Its called a captive market.


----------



## Stevesolar (Dec 21, 2012)

twowheelsgood said:


> No, of course not. No airport is cheaper than anywhere outside the airport.
> 
> Its called a captive market.


Except in the UK - where you can buy things VAT (and duty) free from the airport shops if you are traveling outside the EU! - without the hassle of claiming the VAT back at customs (for goods bought outside the airport).


----------



## cccc (Nov 27, 2016)

Thx, but how much will be for 1 gram of 22-carat gold in the Souk, in Dubai city, compare to the gold daily price?


----------



## Stevesolar (Dec 21, 2012)

cccc said:


> Thx, but how much will be for 1 gram of 22-carat gold in the Souk, in Dubai city, compare to the gold daily price?


Hi,
Souk will generally be cheaper than airport because there is much more competition and loads more shops.
Price of jewellery is made up of three elements - gold price, stones price and making charge.
The making charge will vary between jewelers and according to complicity of what you are buying.
If you are buying gold coins or bars - then price is usually simply based on today's gold rate for the purity and weight you are buying.
Cheers
Steve


----------



## twowheelsgood (Feb 21, 2013)

Stevesolar said:


> Except in the UK - where you can buy things VAT (and duty) free from the airport shops if you are traveling outside the EU! - without the hassle of claiming the VAT back at customs (for goods bought outside the airport).


You think that UK airports take the VAT off and give you a price reduction ?

You clearly havent been following the UK press this year.


----------



## Stevesolar (Dec 21, 2012)

twowheelsgood said:


> You think that UK airports take the VAT off and give you a price reduction ?
> 
> You clearly havent been following the UK press this year.


For many items you are correct - but there are some 'bargains' to be had.
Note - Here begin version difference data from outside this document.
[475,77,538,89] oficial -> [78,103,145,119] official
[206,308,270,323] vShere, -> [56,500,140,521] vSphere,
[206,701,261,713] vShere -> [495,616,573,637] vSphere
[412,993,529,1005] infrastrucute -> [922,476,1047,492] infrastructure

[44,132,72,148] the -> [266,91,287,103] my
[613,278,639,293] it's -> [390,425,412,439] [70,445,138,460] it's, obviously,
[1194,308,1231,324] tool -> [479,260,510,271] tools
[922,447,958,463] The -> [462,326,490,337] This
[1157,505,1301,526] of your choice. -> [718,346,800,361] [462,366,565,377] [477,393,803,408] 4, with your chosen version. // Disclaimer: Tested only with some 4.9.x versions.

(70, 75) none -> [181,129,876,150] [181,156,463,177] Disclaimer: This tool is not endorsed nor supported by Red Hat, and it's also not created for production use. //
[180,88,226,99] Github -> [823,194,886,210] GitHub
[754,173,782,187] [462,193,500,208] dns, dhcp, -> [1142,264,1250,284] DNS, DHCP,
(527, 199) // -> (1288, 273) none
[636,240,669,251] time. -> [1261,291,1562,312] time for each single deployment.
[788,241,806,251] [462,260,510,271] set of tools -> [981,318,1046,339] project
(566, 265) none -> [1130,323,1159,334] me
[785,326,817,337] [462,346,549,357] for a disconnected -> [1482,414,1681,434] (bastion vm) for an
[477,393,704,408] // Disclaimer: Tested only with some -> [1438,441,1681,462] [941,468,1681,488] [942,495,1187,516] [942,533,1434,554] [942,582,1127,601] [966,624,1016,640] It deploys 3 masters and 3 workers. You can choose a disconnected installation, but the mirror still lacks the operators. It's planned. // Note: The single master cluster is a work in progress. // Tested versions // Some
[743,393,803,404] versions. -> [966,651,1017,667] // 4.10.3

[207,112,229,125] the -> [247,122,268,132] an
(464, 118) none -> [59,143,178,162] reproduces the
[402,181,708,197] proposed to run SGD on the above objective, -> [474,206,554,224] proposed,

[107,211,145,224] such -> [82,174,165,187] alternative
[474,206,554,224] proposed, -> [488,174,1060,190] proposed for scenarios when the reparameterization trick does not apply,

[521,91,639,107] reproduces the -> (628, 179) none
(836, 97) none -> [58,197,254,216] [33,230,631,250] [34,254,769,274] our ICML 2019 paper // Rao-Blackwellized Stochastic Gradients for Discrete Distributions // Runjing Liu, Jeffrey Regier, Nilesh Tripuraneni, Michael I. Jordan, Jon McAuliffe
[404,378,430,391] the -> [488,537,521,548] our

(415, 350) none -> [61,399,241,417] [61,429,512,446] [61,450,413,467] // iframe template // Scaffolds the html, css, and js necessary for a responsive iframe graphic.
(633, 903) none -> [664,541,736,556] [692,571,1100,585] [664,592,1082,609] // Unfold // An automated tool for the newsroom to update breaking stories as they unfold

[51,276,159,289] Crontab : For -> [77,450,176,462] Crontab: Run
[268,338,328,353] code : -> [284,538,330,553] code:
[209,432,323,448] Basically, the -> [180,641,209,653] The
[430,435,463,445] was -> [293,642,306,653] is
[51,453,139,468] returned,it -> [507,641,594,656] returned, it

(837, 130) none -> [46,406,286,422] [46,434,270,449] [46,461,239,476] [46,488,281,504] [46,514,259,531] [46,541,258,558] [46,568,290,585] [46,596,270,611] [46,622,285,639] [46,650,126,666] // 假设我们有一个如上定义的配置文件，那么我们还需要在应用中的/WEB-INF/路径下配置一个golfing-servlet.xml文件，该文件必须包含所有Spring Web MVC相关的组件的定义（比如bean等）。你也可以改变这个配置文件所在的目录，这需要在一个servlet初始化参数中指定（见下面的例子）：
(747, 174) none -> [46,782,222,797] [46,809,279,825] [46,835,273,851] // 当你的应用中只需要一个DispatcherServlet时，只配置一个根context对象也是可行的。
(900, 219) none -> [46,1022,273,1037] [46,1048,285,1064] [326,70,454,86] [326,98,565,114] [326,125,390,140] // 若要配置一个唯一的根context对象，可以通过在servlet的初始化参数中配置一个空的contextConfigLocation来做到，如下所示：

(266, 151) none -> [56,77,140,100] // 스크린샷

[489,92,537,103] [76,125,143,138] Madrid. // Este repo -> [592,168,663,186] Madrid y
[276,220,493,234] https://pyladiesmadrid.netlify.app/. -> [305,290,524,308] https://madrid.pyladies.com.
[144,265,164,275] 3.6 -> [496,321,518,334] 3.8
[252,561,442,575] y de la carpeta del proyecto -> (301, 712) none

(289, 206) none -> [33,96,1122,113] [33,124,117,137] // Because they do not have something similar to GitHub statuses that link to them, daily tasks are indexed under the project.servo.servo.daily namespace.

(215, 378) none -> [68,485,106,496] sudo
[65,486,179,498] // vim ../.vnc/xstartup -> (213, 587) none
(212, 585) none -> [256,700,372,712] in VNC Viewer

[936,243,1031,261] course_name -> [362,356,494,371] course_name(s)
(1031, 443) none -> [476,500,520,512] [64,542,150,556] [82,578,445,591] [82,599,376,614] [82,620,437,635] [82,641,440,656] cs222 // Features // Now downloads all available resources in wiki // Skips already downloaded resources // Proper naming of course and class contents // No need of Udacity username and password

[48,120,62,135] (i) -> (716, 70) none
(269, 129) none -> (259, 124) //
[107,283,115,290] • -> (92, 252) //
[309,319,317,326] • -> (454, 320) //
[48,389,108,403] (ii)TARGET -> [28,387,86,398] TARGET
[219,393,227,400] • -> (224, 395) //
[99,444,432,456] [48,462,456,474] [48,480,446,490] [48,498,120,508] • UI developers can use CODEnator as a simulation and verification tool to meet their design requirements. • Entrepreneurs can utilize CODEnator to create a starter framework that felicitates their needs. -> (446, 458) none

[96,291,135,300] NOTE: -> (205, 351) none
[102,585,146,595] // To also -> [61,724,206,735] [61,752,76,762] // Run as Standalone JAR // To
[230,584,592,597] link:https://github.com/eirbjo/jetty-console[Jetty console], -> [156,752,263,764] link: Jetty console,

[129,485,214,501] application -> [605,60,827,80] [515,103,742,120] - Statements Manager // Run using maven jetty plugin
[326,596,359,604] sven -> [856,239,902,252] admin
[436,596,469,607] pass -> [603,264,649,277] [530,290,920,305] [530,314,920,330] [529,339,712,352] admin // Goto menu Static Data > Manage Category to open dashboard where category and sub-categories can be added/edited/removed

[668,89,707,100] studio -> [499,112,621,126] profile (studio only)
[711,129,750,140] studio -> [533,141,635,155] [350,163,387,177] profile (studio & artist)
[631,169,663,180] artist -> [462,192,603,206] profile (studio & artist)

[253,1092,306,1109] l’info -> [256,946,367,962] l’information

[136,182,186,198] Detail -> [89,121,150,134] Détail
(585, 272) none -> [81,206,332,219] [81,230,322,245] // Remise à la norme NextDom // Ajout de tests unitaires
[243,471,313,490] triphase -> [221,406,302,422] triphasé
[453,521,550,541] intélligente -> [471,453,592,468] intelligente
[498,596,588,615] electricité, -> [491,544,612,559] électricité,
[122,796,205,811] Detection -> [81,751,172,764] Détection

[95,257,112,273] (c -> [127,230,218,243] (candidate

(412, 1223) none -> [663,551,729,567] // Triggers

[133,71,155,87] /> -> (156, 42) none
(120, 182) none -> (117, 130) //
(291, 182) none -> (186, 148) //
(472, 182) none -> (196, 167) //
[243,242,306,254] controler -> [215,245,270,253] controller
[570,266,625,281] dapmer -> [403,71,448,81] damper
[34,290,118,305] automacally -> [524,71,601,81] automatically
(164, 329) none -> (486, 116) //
We looked at a Rolex watch, for instance and it was far cheaper in UK airport shop than high street or Dubai shops.


----------



## The Rascal (Aug 6, 2014)

cccc said:


> Thx, but how much will be for 1 gram of 22-carat gold in the Souk, in Dubai city, compare to the gold daily price?


You're not going to get much of a chain for a bloke with that.


----------



## Sunder (Mar 11, 2014)

cccc said:


> Hi
> 
> I will fly over Dubai Airport and would buy I will travel to India over Dubai Airport and would buy 22-carat chain for a man.
> Is gold generally cheaper in Duty Free Shops at Dubai Airport as in the Souk in Dubai City?
> Thx in advance.


I have seen prices higher at the airport, but I dont know whether it is including the making charges or excluding it.

The difference would be in "Making Charges", in Meena Bazaar its 7-15%, in Gold Souq its 10-35%, I have no idea on gold prices at the airport as I have never bought it from there.

You can probably check the gold prices in gulfnews.com or khaleejtimes.com, and then calculate how much you are paying as making charges at the airport.


----------



## Chocoholic (Oct 29, 2012)

It also depends how good your 'haggling' skills are in the souks.


----------



## markbiber (Dec 1, 2016)

it is safe to shop from there but i would go to city and shop there bcoz i can get more shops & options in city malls then the malls of dubai airport .


----------



## cccc (Nov 27, 2016)

Other question, is it possible to sell gold in Dubai?


----------



## Sunder (Mar 11, 2014)

cccc said:


> Other question, is it possible to sell gold in Dubai?


Yes, just walk in any gold shop. They might provide you 2 options, 1- They will evaluate and might tell you to take new jewellery or 2- they pay you the price.


----------



## Kostik3000 (Jul 10, 2017)

Stevesolar said:


> Except in the UK - where you can buy things VAT (and duty) free from the airport shops if you are traveling outside the EU! - without the hassle of claiming the VAT back at customs (for goods bought outside the airport).


Checked prices many many times in UK airports including Scottish Whisky etc, and it's always cheaper to get them at your local Tesco, especially during sale period.


----------



## twowheelsgood (Feb 21, 2013)

cccc said:


> Other question, is it possible to sell gold in Dubai?



Not if you try and sell bars if I t with certain symbols on it from the mid-20th century 


Sent from my iPhone using Tapatalk


----------



## Stevesolar (Dec 21, 2012)

twowheelsgood said:


> Not if you try and sell bars if I t with certain symbols on it from the mid-20th century
> 
> 
> Sent from my iPhone using Tapatalk


That might be a bit obtuse, for some!!


----------